Another alternative would be to store a map of report types and finder types, then use Activator.CreateInstance on the type if you are always simply going to invoke the constructor. The factory method detail above would probably be more appropriate if there were more complexity in the creation of the object.
public class DetailFinder
{
private static Dictionary<string,Type> Creators;
static DetailFinder()
{
Creators = new Dictionary<string,Type>();
Creators.Add( "Planning", typeof(PlanningFinder) );
...
}
public static DetailFinder Create( string type )
{
Type t = Creators[type];
return Activator.CreateInstance(t) as DetailFinder;
}
}
As long as the big if block or switch statement or whatever it is appears in only one place, it isn't bad for maintainability, so don't worry about it for that reason.
However, when it comes to extensibility, things are different. If you truly want new DetailFinders to be able to register themselves, you may want to take a look at the Managed Extensibility Framework which essentially allows you to drop new assemblies into an 'add-ins' folder or similar, and the core application will then automatically pick up the new DetailFinders.

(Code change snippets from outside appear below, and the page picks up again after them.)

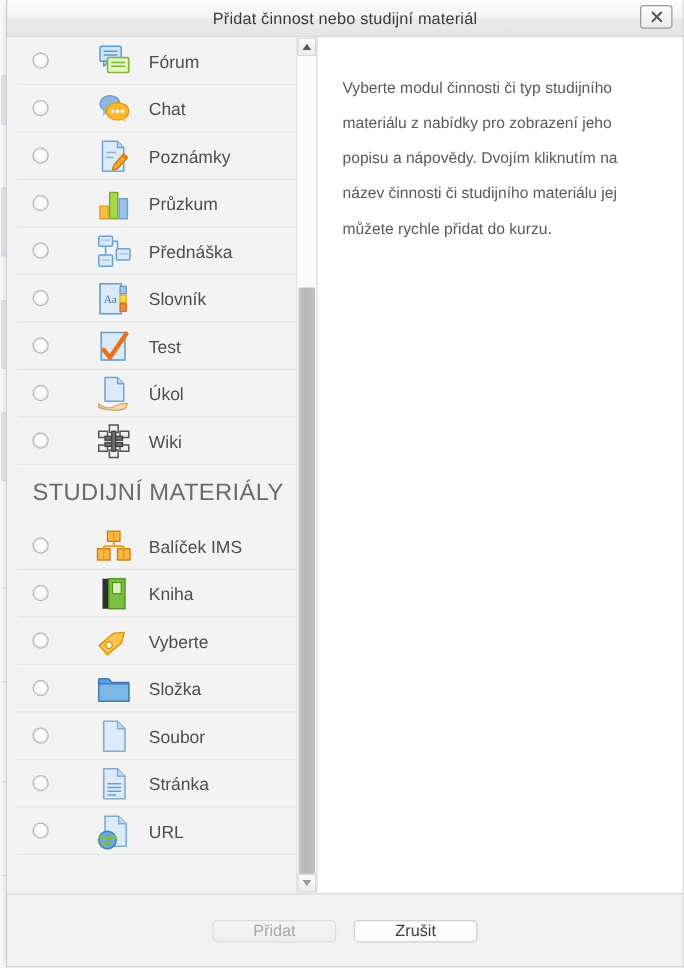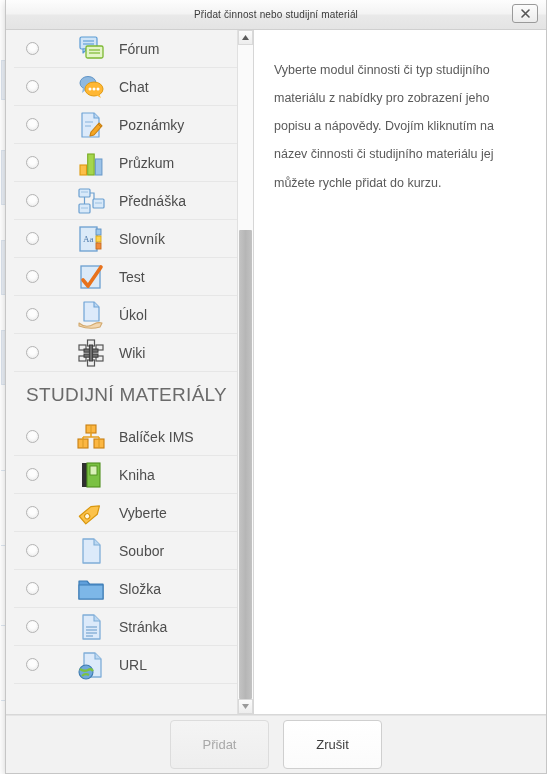--- a/index.html
+++ b/index.html
@@ -64,21 +64,21 @@
     position: relative;
     height: 29px;
     flex: 0 0 29px;
     background: linear-gradient(to bottom, #fdfdfd 0%, #f3f3f3 48%, #e9e9e9 52%, #e4e4e4 100%);
     border-bottom: 1px solid #cfcfcf;
     display: flex;
     align-items: center;
     justify-content: center;
   }
   .titlebar-title {
-    font-size: 10px;
+    font-size: 13px;
     color: #3a3a3a;
     letter-spacing: 0.15px;
     white-space: nowrap;
   }
   .close-btn {
     position: absolute;
     right: 8px;
     top: 4px;
     width: 26px;
     height: 19px;
@@ -245,21 +245,21 @@
     height: 57px;
     background: #f2f2f2;
     border-top: 1px solid #e4e4e4;
     display: flex;
     align-items: center;
     justify-content: center;
     gap: 14px;
   }
   .btn {
     min-width: 99px;
-    height: 49px;
+    height: 18px;
     border-radius: 4px;
     font-size: 13px;
     display: flex;
     align-items: center;
     justify-content: center;
     box-sizing: border-box;
     padding: 0 14px;
   }
   .btn-primary {
     background: linear-gradient(to bottom, #f4f4f4, #eeeeee);
@@ -472,35 +472,35 @@
                       <circle cx="11" cy="16" r="2.6" fill="#fff8e3" stroke="#d8970f" stroke-width="1.1"></circle>
                     </g>
                   </svg>
                 </span>
                 <span class="mod-label">Vyberte</span>
               </div>
               <div class="mod-row">
                 <span class="radio"></span>
                 <span class="icon-cell">
                   <svg width="32" height="32" viewBox="0 0 32 32">
+                    <path d="M4 8 h8 l2.5 3 H28 v15 H4 Z" fill="#5f9fdb" stroke="#3d7cb5" stroke-width="1.2" stroke-linejoin="round"></path>
+                    <path d="M4 12 H28 v14 H4 Z" fill="#7db7e8" stroke="#3d7cb5" stroke-width="1.1"></path>
+                  </svg>
+                </span>
+                <span class="mod-label">Složka</span>
+              </div>
+              <div class="mod-row">
+                <span class="radio"></span>
+                <span class="icon-cell">
+                  <svg width="32" height="32" viewBox="0 0 32 32">
                     <path d="M8 4 h11 l6 6 v18 H8 Z" fill="#dceafa" stroke="#7fadd8" stroke-width="1.3" stroke-linejoin="round"></path>
                     <path d="M19 4 v6 h6" fill="#bcd8f2" stroke="#7fadd8" stroke-width="1.1"></path>
                   </svg>
                 </span>
                 <span class="mod-label">Soubor</span>
-              </div>
-              <div class="mod-row">
-                <span class="radio"></span>
-                <span class="icon-cell">
-                  <svg width="32" height="32" viewBox="0 0 32 32">
-                    <path d="M4 8 h8 l2.5 3 H28 v15 H4 Z" fill="#5f9fdb" stroke="#3d7cb5" stroke-width="1.2" stroke-linejoin="round"></path>
-                    <path d="M4 12 H28 v14 H4 Z" fill="#7db7e8" stroke="#3d7cb5" stroke-width="1.1"></path>
-                  </svg>
-                </span>
-                <span class="mod-label">Složka</span>
               </div>
               <div class="mod-row">
                 <span class="radio"></span>
                 <span class="icon-cell">
                   <svg width="32" height="32" viewBox="0 0 32 32">
                     <path d="M8 4 h11 l6 6 v18 H8 Z" fill="#dceafa" stroke="#7fadd8" stroke-width="1.3" stroke-linejoin="round"></path>
                     <path d="M19 4 v6 h6" fill="#bcd8f2" stroke="#7fadd8" stroke-width="1.1"></path>
                     <g stroke="#6f9fcd" stroke-width="1.1">
                       <line x1="11" y1="16" x2="22" y2="16"></line>
                       <line x1="11" y1="19" x2="22" y2="19"></line>

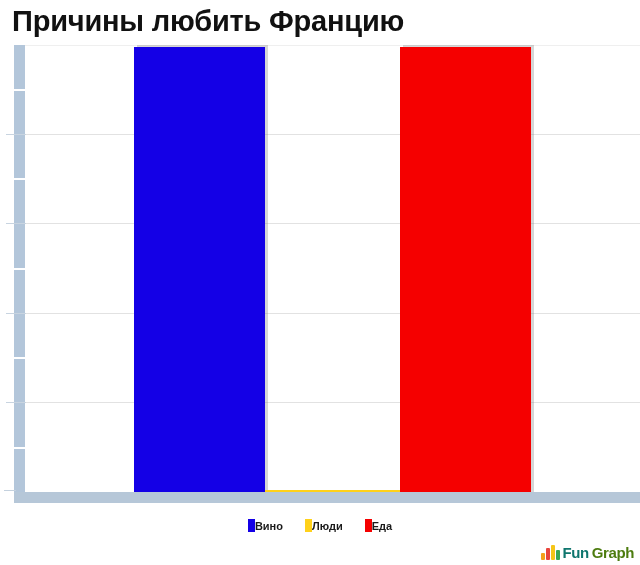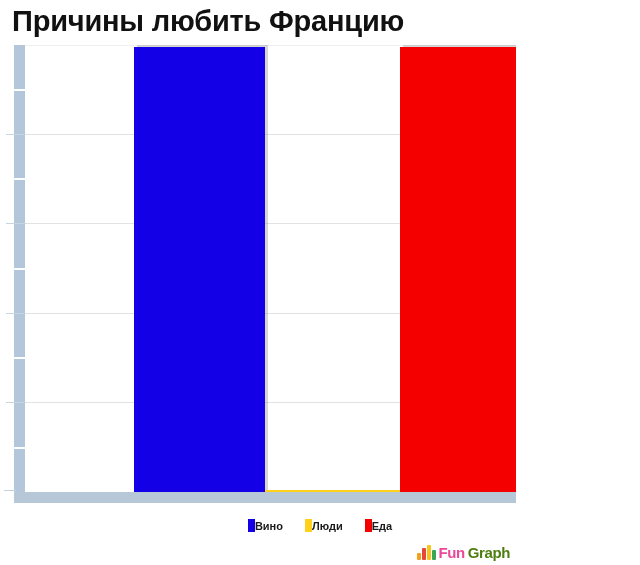--- a/index.html
+++ b/index.html
@@ -5,21 +5,21 @@
   html, body {
     margin: 0;
     padding: 0;
     background: #ffffff;
   }
   body {
     font-family: "Liberation Sans", "DejaVu Sans", sans-serif;
   }
   #chart-root {
     position: relative;
-    width: 516px;
+    width: 640px;
     height: 565px;
     background: #ffffff;
     overflow: hidden;
   }
 
   
   .chart-title {
     position: absolute;
     left: 12px;
     top: 2px;
@@ -158,21 +158,21 @@
   .logo-bar.b1 { height: 7px;  background: #f3a11a; }
   .logo-bar.b2 { height: 12px; background: #e8453c; }
   .logo-bar.b3 { height: 15px; background: #f5c518; }
   .logo-bar.b4 { height: 10px; background: #3aa757; }
   .logo-text {
     font-size: 15px;
     font-weight: bold;
     letter-spacing: -0.4px;
     line-height: 15px;
   }
-  .logo-fun { color: #ec4899; }
+  .logo-fun { color: #0f766e; }
   .logo-raph { color: #4d7c0f; }
 </style>
 </head>
 <body>
 
 <div id="chart-root">
 
   <div class="chart-title">Причины любить Францию</div>
 
   <div class="plot-area">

However, I'm not sure that this is the amount of extensibility you really need.
To avoid an ever growing if..else block you could switch it round so the individal finders register which type they handle with the factory class.
The factory class on initialisation will need to discover all the possible finders and store them in a hashmap (dictionary). This could be done by reflection and/or using the managed extensibility framework as Mark Seemann suggests.
However - be wary of making this overly complex. Prefer to do the simplest thing that could possibly work now with a view to refectoring when you need it. Don't go and build a complex self-configuring framework if you'll only ever need one more finder type ;)
You can use the reflection.
There is a sample code for Parse method of DetailFinder (remember to add error checking to that code):
public DetailFinder Parse(ReportType reportType)
{
string detailFinderClassName = GetDetailFinderClassNameByReportType(reportType);
return Activator.CreateInstance(Type.GetType(detailFinderClassName)) as DetailFinder;
}
Method GetDetailFinderClassNameByReportType can get a class name from a database, from a configuration file etc.
I think information about "Plugin" pattern will be useful in your case: P of EAA: Plugin
Like Mark said, a big if/switch block isn't bad since it will all be in one place (all of computer science is basically about getting similarity in some kind of space).
That said, I would probably just use polymorphism (thus making the type system work for me). Have each report implement a FindDetails method (I'd have them inherit from a Report abstract class) since you're going to end with several kinds of detail finders anyway. This also simulates pattern matching and algebraic datatypes from functional languages.